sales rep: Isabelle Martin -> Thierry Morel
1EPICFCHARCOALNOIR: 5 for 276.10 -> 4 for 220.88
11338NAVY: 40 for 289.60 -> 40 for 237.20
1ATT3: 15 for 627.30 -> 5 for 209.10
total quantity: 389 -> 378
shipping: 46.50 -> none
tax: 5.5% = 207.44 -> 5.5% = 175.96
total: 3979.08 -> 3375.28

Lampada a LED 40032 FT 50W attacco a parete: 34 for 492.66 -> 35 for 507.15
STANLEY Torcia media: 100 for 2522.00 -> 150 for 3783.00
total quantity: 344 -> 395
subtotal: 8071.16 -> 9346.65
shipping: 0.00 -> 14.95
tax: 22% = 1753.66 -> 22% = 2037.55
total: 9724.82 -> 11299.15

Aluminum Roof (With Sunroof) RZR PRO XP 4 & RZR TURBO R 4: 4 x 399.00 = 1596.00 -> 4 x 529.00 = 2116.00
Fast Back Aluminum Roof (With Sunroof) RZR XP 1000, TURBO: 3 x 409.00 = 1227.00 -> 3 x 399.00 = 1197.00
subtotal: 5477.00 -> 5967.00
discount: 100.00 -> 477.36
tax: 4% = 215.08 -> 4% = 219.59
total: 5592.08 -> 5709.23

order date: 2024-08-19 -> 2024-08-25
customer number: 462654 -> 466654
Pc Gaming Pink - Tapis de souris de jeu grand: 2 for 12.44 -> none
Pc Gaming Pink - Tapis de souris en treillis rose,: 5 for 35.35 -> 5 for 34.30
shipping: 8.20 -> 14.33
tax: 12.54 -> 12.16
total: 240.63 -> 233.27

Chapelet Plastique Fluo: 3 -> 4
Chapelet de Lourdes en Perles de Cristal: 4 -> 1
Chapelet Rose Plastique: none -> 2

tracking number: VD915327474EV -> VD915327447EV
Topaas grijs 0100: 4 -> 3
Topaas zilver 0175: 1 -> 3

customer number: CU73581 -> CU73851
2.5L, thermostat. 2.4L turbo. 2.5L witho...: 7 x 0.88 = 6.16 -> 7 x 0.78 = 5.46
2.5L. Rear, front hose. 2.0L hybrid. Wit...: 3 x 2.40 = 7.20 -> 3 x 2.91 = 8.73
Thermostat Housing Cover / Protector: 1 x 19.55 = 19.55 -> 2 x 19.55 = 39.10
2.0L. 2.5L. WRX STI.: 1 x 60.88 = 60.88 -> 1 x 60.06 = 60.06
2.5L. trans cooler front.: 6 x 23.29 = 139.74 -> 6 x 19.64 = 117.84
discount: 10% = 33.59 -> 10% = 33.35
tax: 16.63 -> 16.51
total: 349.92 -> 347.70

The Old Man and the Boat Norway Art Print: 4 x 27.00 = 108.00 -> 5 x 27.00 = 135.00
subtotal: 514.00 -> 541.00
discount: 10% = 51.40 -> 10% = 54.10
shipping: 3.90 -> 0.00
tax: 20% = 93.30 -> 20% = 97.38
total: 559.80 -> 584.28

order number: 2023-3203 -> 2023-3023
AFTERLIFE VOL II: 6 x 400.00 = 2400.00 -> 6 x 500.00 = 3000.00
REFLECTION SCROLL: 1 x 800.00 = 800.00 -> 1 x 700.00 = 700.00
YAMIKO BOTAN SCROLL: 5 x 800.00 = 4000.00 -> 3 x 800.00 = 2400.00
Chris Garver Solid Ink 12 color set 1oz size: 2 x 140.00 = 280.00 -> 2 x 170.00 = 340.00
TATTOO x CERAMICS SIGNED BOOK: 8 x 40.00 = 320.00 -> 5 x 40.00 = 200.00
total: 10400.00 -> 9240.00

Assignment ▸ Among the entries above, the line containing "2.0L. 2.5L. WRX", the line containing "REFLECTION SCROLL: 1", and all lines between them are to be restated word for word; nothing else belongs in the reply.

Response to this task ▸
2.0L. 2.5L. WRX STI.: 1 x 60.88 = 60.88 -> 1 x 60.06 = 60.06
2.5L. trans cooler front.: 6 x 23.29 = 139.74 -> 6 x 19.64 = 117.84
discount: 10% = 33.59 -> 10% = 33.35
tax: 16.63 -> 16.51
total: 349.92 -> 347.70

The Old Man and the Boat Norway Art Print: 4 x 27.00 = 108.00 -> 5 x 27.00 = 135.00
subtotal: 514.00 -> 541.00
discount: 10% = 51.40 -> 10% = 54.10
shipping: 3.90 -> 0.00
tax: 20% = 93.30 -> 20% = 97.38
total: 559.80 -> 584.28

order number: 2023-3203 -> 2023-3023
AFTERLIFE VOL II: 6 x 400.00 = 2400.00 -> 6 x 500.00 = 3000.00
REFLECTION SCROLL: 1 x 800.00 = 800.00 -> 1 x 700.00 = 700.00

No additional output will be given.